● DATA FOR REVIEW
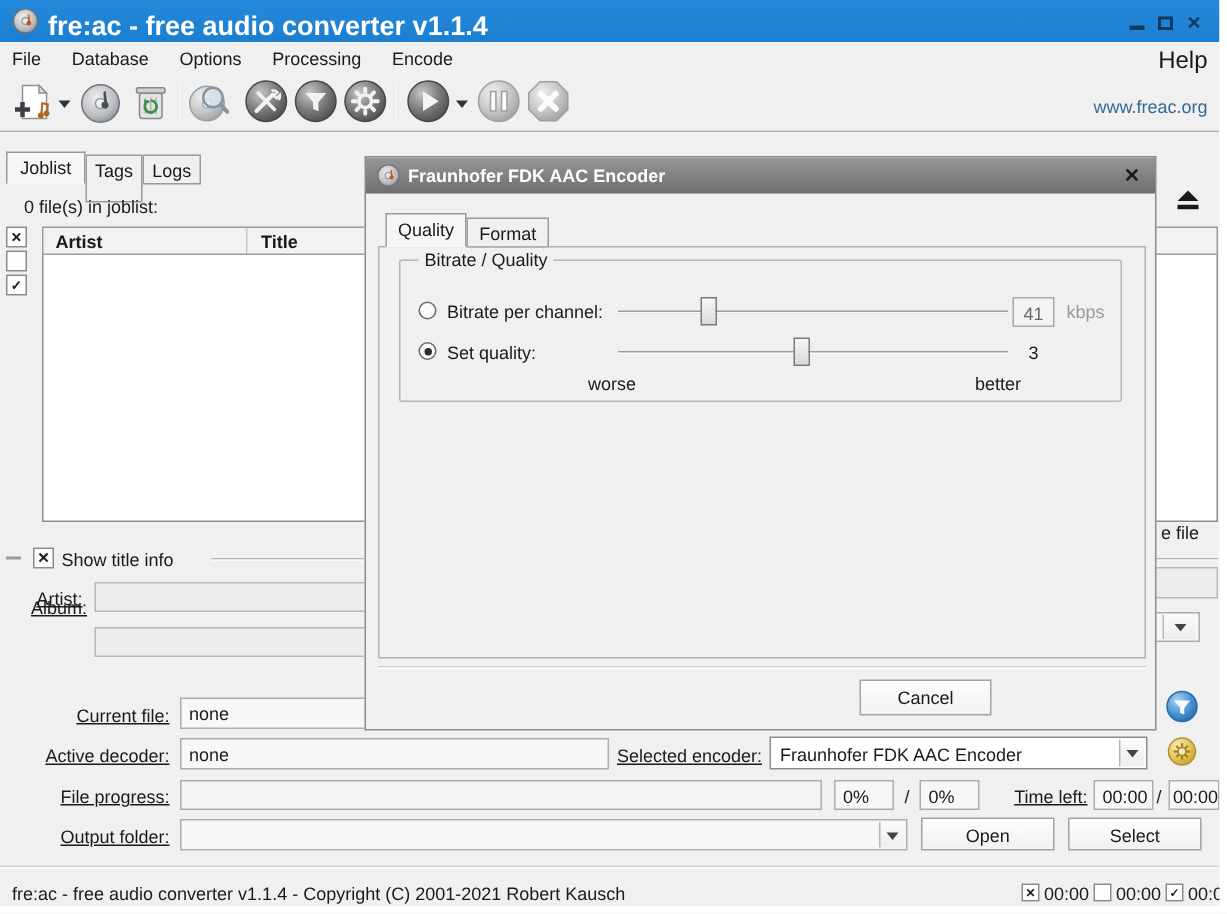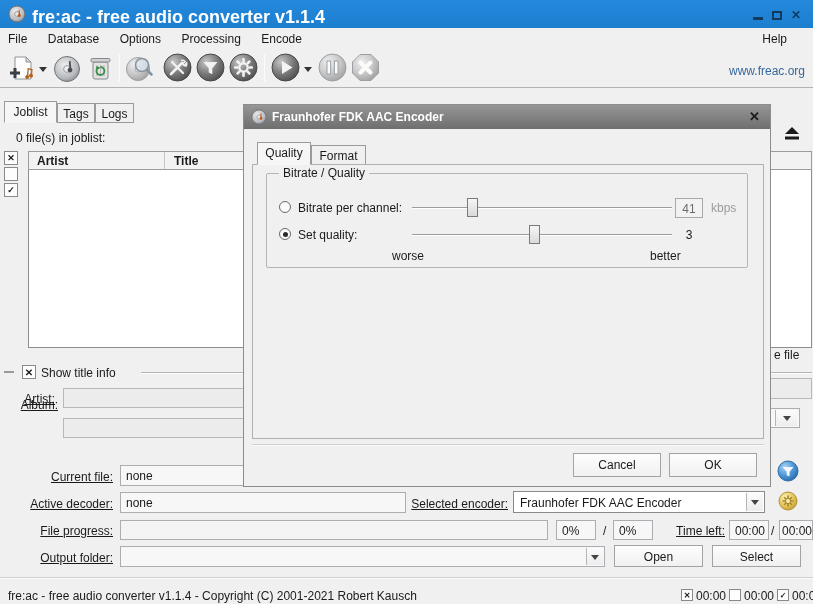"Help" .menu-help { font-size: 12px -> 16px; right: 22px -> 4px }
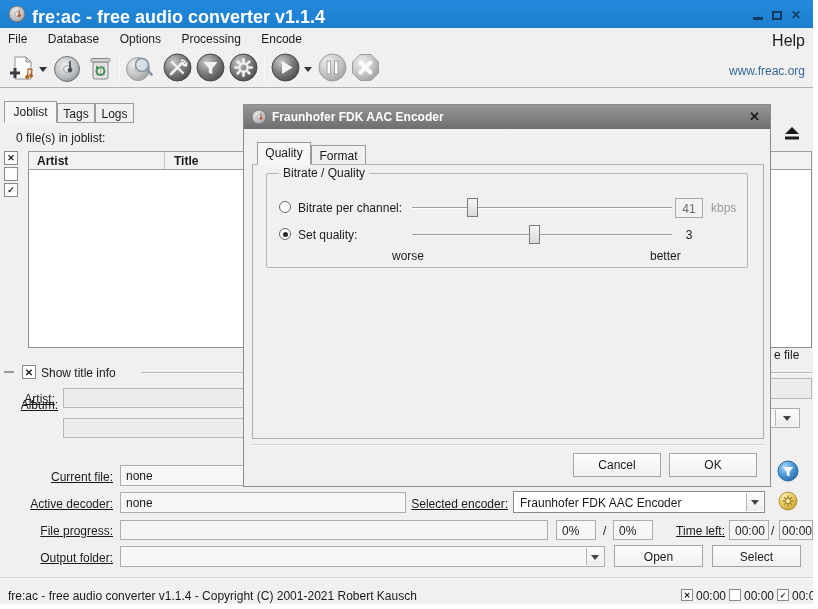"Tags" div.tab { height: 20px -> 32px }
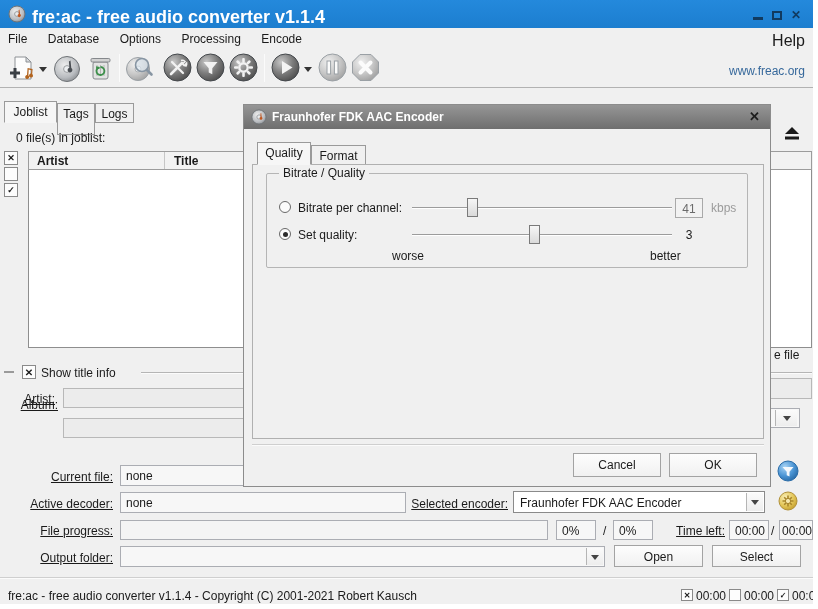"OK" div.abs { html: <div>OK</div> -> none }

==

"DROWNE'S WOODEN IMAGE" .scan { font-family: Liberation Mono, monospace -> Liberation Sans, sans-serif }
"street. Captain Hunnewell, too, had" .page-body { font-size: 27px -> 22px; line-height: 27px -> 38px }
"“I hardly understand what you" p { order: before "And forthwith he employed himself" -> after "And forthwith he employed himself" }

...

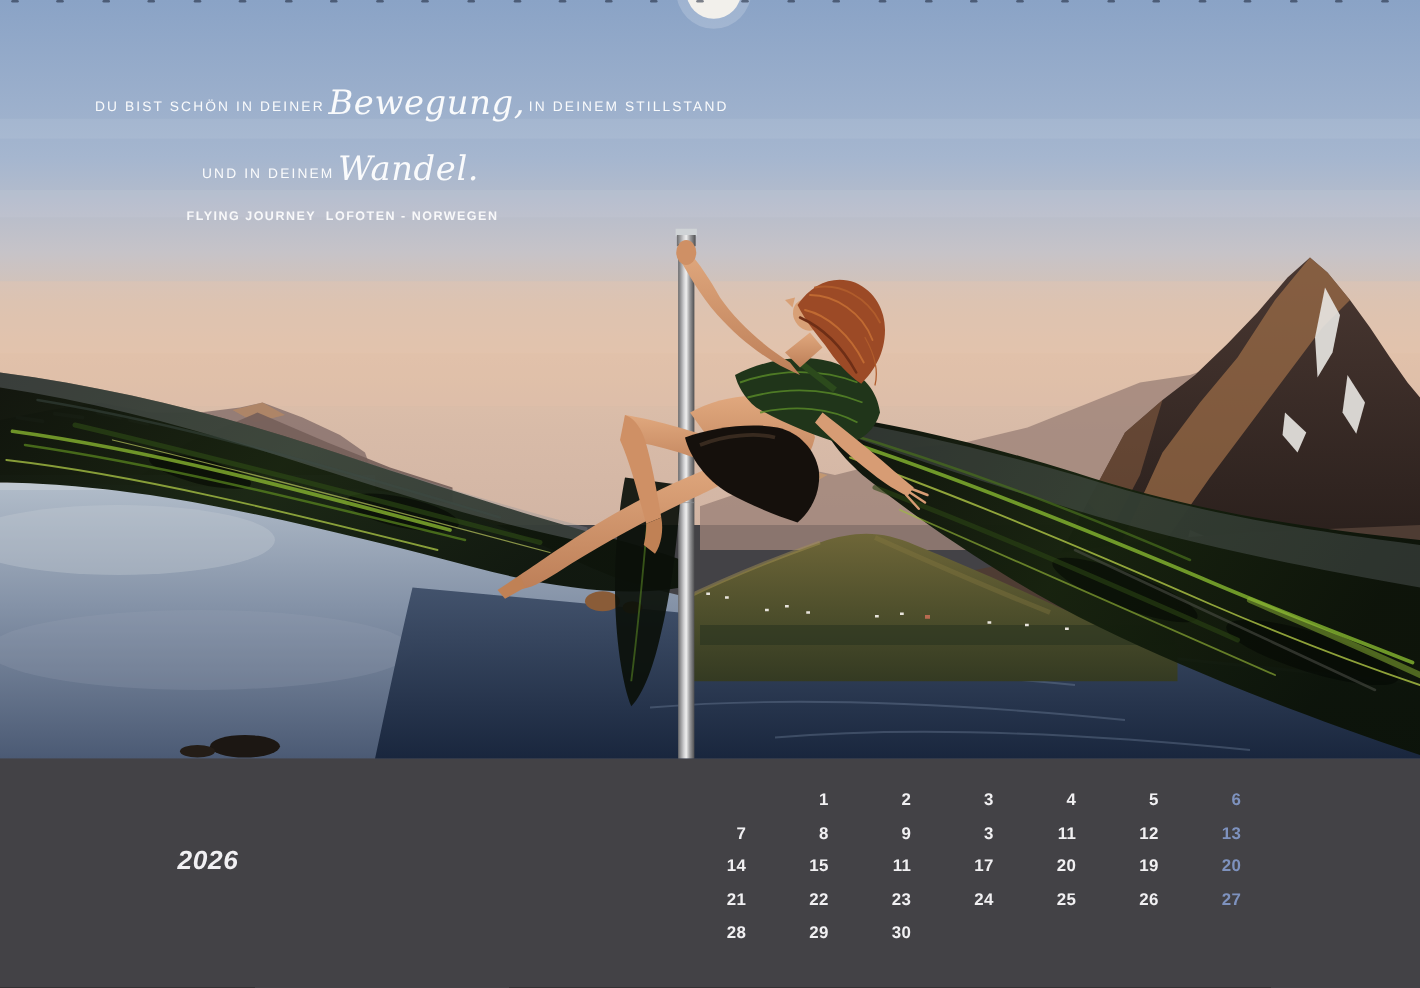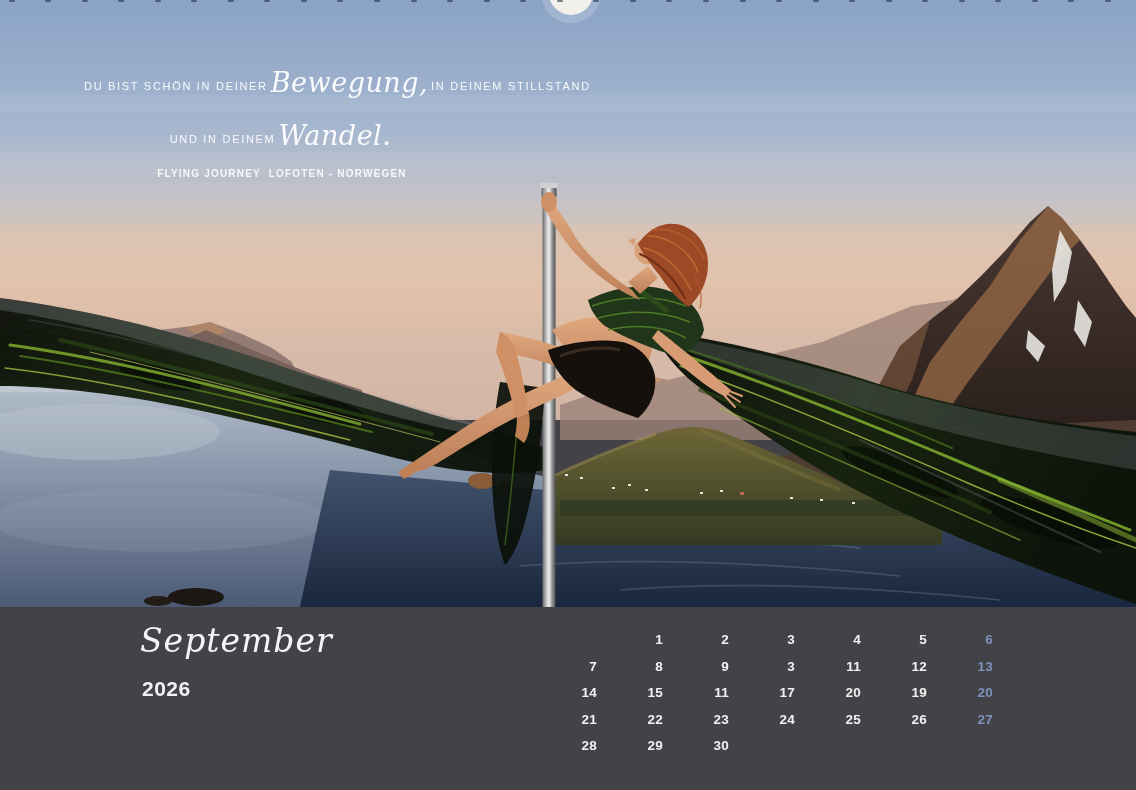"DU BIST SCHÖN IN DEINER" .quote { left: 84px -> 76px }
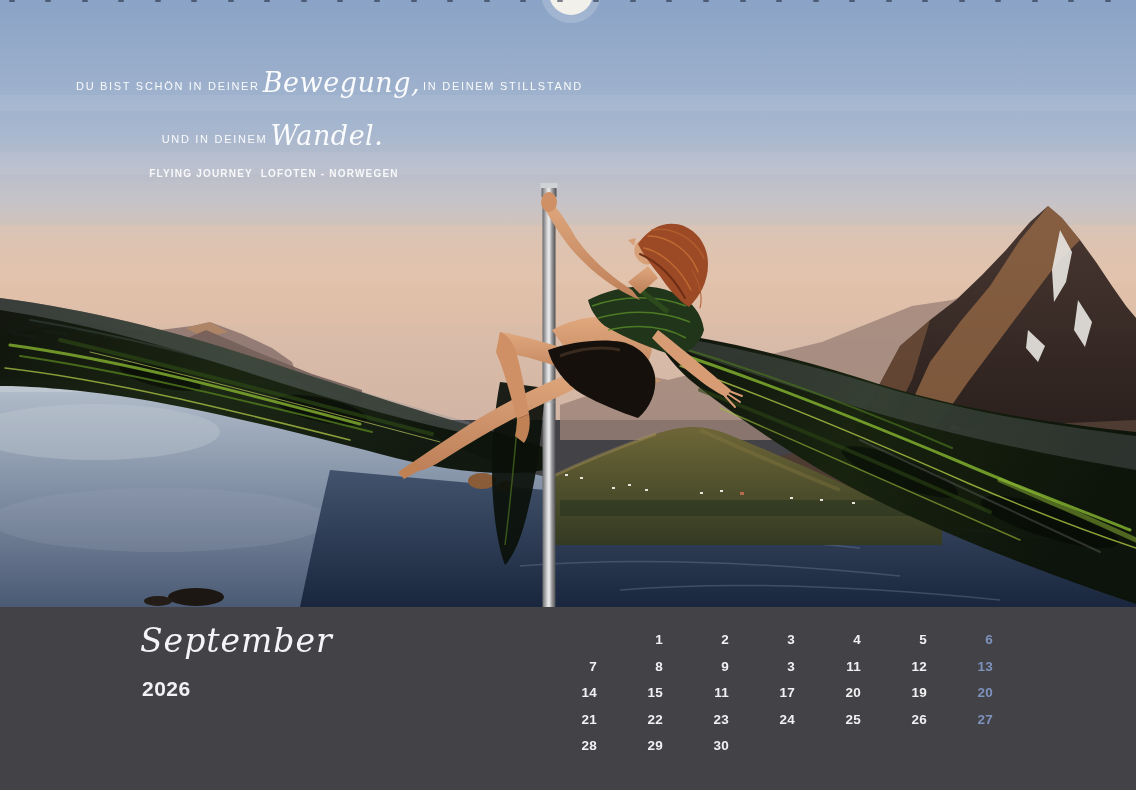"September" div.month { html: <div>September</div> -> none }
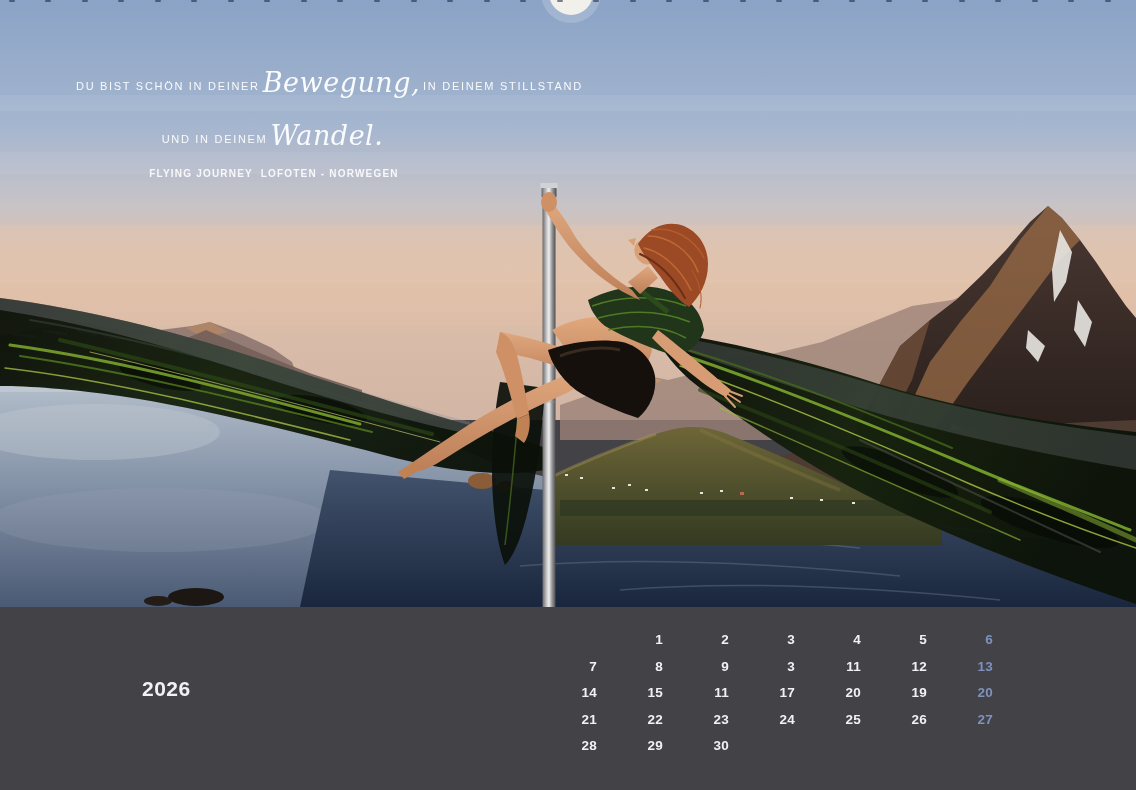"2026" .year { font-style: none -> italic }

● ACTION ITEM
Starting with the line above that holds "height: 20px ->", restate each line word for word up to and including the line that holds "html: <div>OK</div> ->". Drop the pictures.

● ANSWER FOR THE TASK
"Tags" div.tab { height: 20px -> 32px }
"OK" div.abs { html: <div>OK</div> -> none }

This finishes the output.